Necessity, according to the old saying, is the mother of invention. With the necessity of a state budget passed before July 1 bumping up against deadlock in the Legislature, the Republican-led majority caucus has despaired of reaching a deal with minority Democrats and has begun exploring alternate methods of funding state government that don’t require votes of members outside of their own caucus. The virtue of compromise over partisanship aside, the majority’s latest plan to achieve its members’ preferred budget could endanger the state’s options to deal with budget deficits in future years.
The easy way to fund state government is to draw from general fund revenue — money that comes in each year from leases of oil and mineral rights, oil production revenues, license fees and so forth. But when those revenues are insufficient to cover the cost of government, as is the case this year, the method of funding state operations gets more arcane.
The state has a few “rainy-day” accounts upon which it can draw in such cases. The good news for legislators is there’s money in the accounts to help keep the state afloat for at least a few years — mostly in the $10.1 billion Constitutional Budget Reserve fund. The bad news, at least for the majority caucus, is that the CBR requires a three-quarters vote by the Legislature to access, which means at least some of the Democratic minority members must sign off on the budget for it to be funded with money from the reserve.
Discussions on any kind of a budget compromise between the legislative caucuses have been unproductive, to put it mildly. In a rancorous special session, majority members spiked the minority caucus’ biggest priority, Medicaid expansion. Members of the two caucuses also engaged in a war of words over which budget vision was more responsible — Democrats want to reverse some education cuts and state employee pay freezes and cut money allocated to construction megaprojects such as the Knik Arm bridge and the Juneau road, while the Republican-led majority prefers the opposite.
Majority leaders have evidently given up most if not all hope that they will reach a budget compromise. Last week, they floated a plan that would allow them to access CBR funds by a majority vote — bypassing the need for Democratic support — by changing the balances of other reserve funds.
The CBR can be accessed by a simple majority in one specific case: when the balance of all reserve funds, the CBR included, fall below the previous year’s total budget. The combined operating and capital budgets came to $12.2 billion last year, which would mean that nearly every reserve fund other than the CBR would need to be drained.
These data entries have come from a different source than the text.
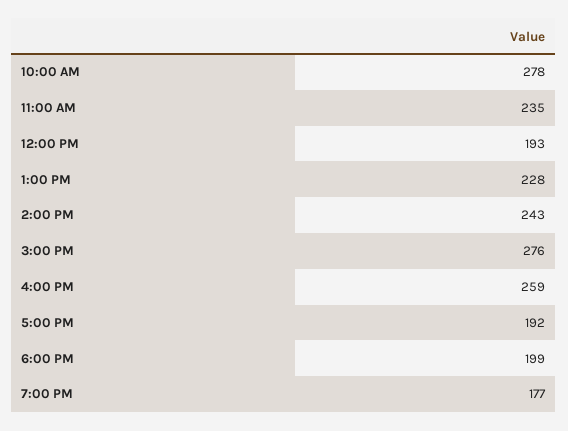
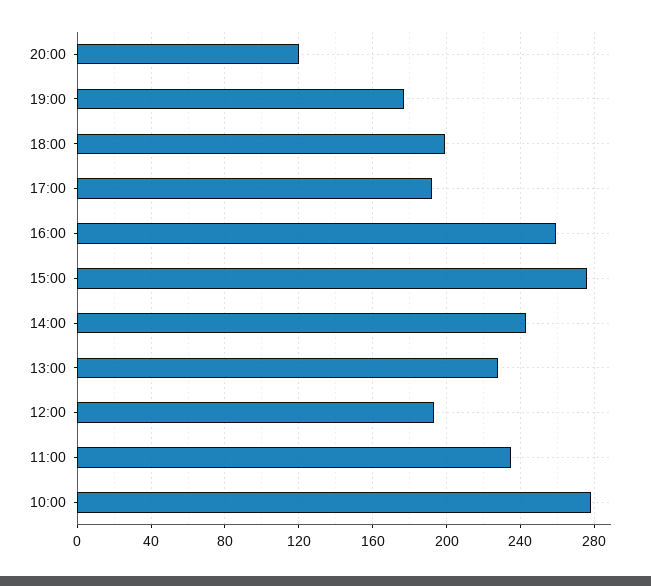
20:00: none -> 120

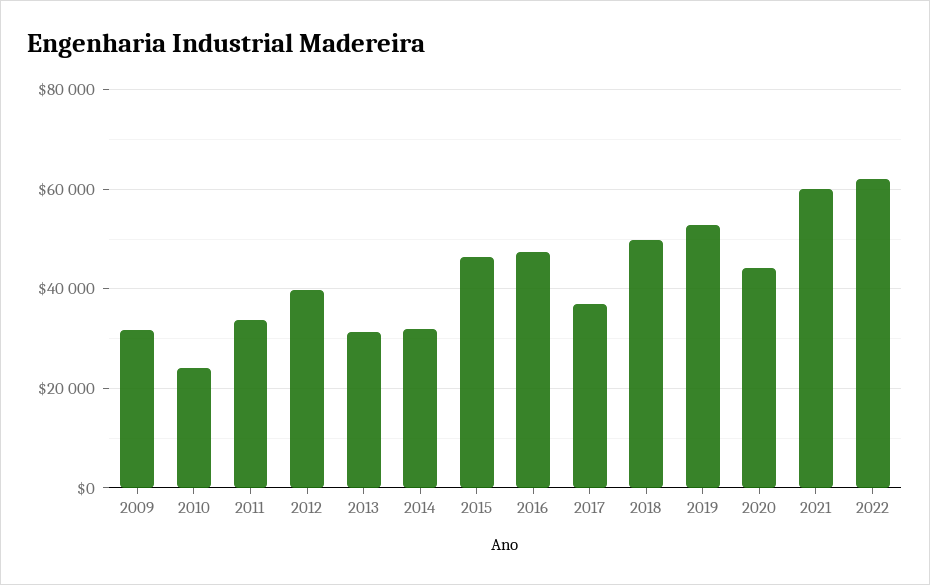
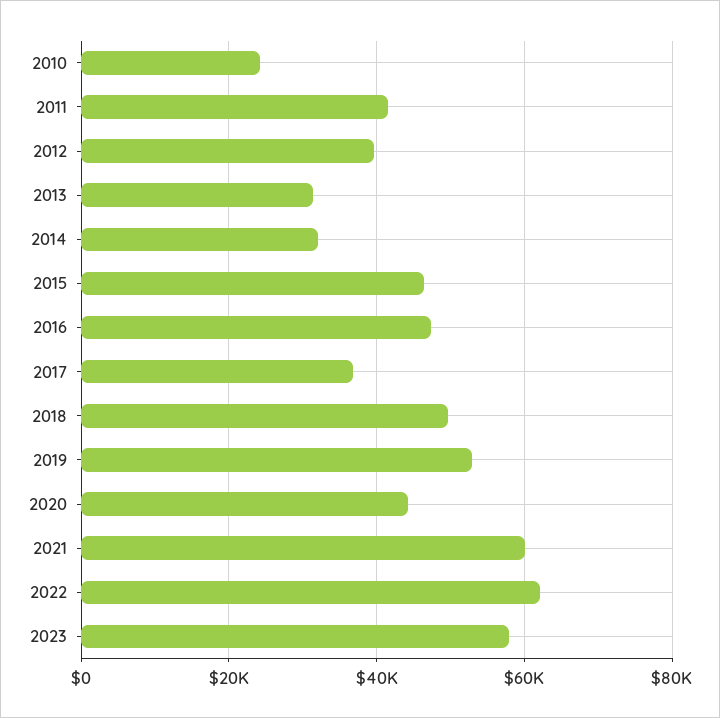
2009: 32000 -> none
2011: 34000 -> 42000
2023: none -> 58000

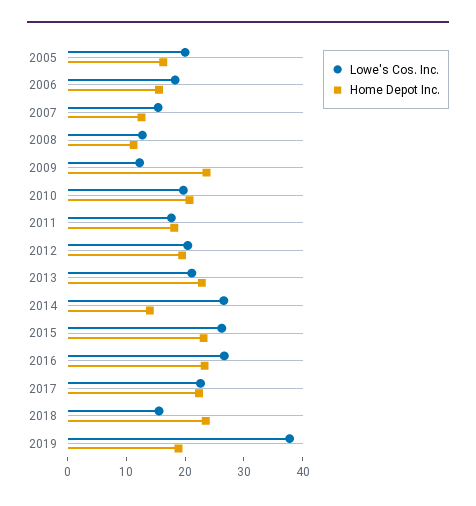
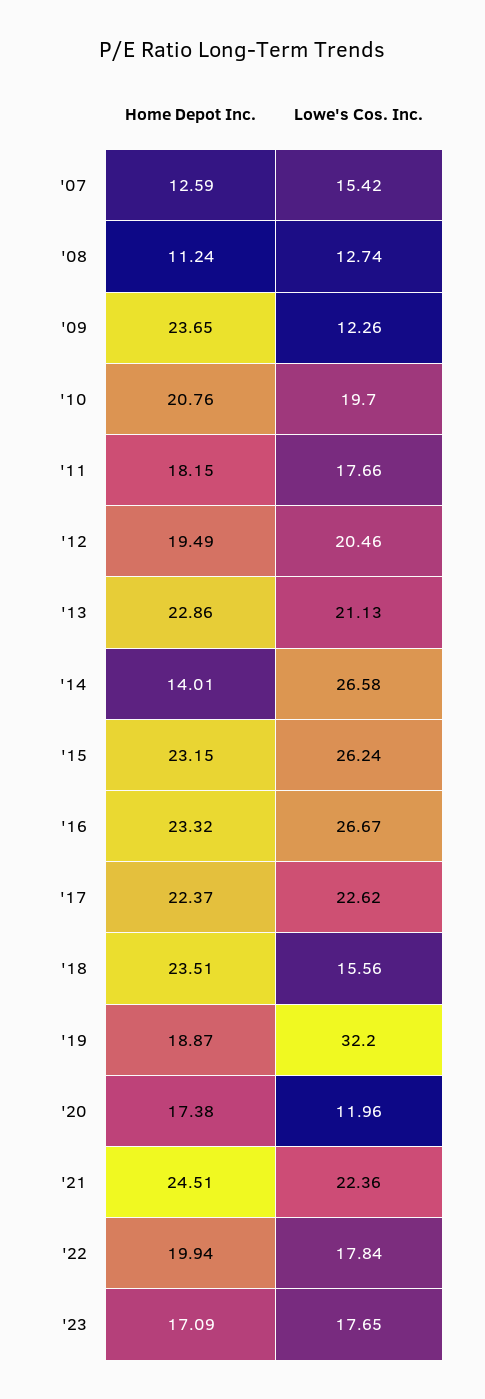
Lowe's Cos. Inc., 2005: 20 -> none
Home Depot Inc., 2005: 16 -> none
Lowe's Cos. Inc., 2006: 18 -> none
Home Depot Inc., 2006: 16 -> none
Lowe's Cos. Inc., 2019: 38 -> 32.2
Home Depot Inc., '20: none -> 17.38
Lowe's Cos. Inc., '20: none -> 11.96
Home Depot Inc., '21: none -> 24.51
Lowe's Cos. Inc., '21: none -> 22.36
Home Depot Inc., '22: none -> 19.94
Lowe's Cos. Inc., '22: none -> 17.84
Home Depot Inc., '23: none -> 17.09
Lowe's Cos. Inc., '23: none -> 17.65

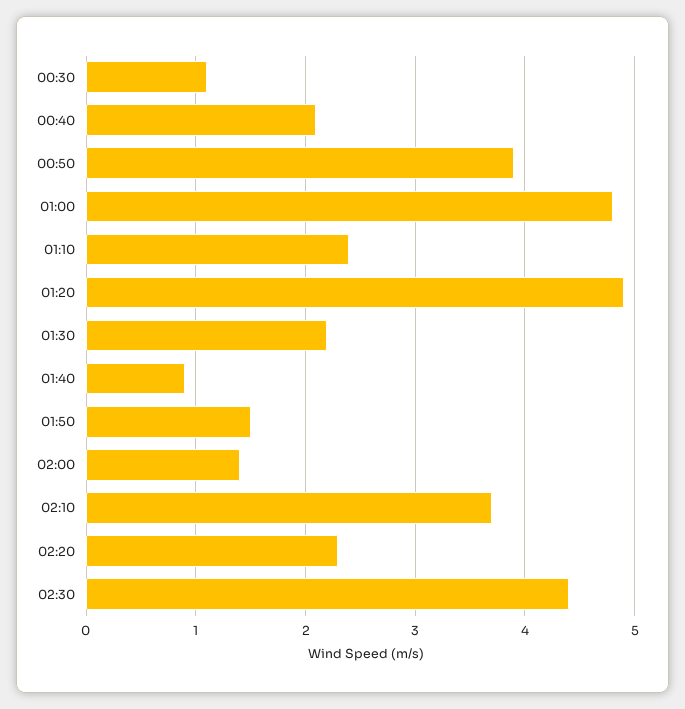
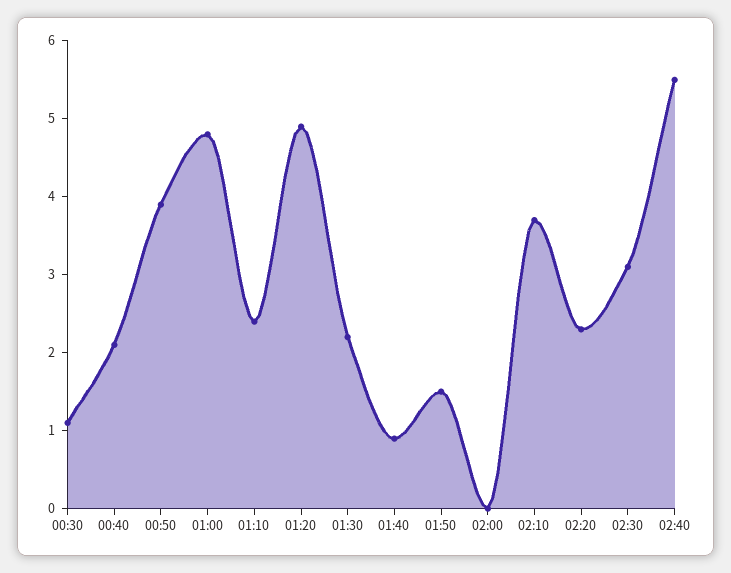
02:00: 1.4 -> 0
02:30: 4.4 -> 3
02:40: none -> 5.5

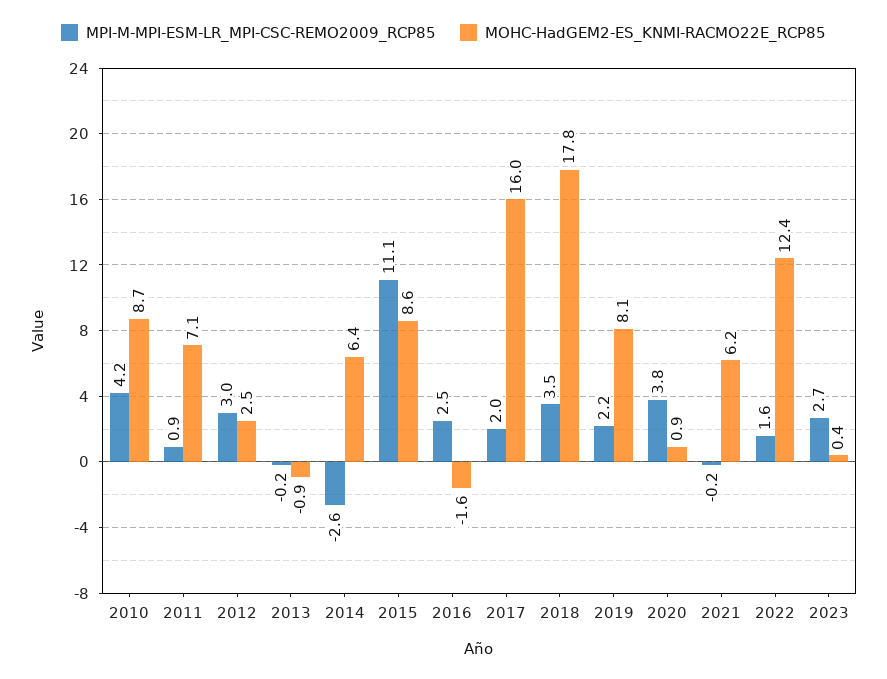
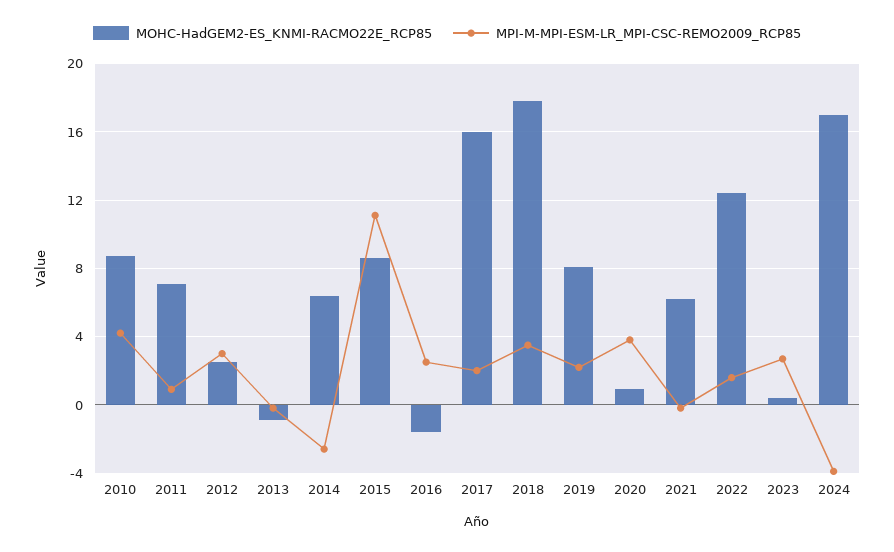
MOHC-HadGEM2-ES_KNMI-RACMO22E_RCP85, 2024: none -> 17
MPI-M-MPI-ESM-LR_MPI-CSC-REMO2009_RCP85, 2024: none -> -4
Chief among these is the Alaska Permanent Fund earnings reserve, out of which the state’s much-beloved dividend checks are paid each year.
Though it might be spun as a “raid on the permanent fund,” the majority’s proposed transfer of earnings reserve fund into the body of the permanent fund would be somewhat the opposite. Legislators would take $5 billion in the reserve, most of the available money in the account, and transfer it to the body of the permanent fund, where it would receive constitutional protection from year-to-year spending.
But that doesn’t mean the transfer is a good idea or that dividends couldn’t be affected. Moving $5 billion into a place where it couldn’t be used to help the state fulfill its budget obligations would greatly restrict the Legislature’s ability to deal with deficits in the future, as that money constitutes roughly a third of the money available to the state without drastic changes to Alaska’s revenue streams or laws.
Potentially more concerning for Alaska voters, reducing the permanent fund earnings reserve to near zero introduces another negative. Were this year’s permanent fund performance poor a result of market downturns, the body of the fund might not earn enough revenue to allow for the payment of dividends in 2016, regardless of the fact that dividends are supposed to be based on a five-year rolling average return. One needn’t be a political scientist to understand that if residents didn’t receive dividends in 2016 because of the move, legislators up for election would likely be ousted en masse.
The risk that Alaska would be exposed to if the legislative majority follows through on its plan is far too great to justify. It’s time for both caucuses to head back to the negotiating table.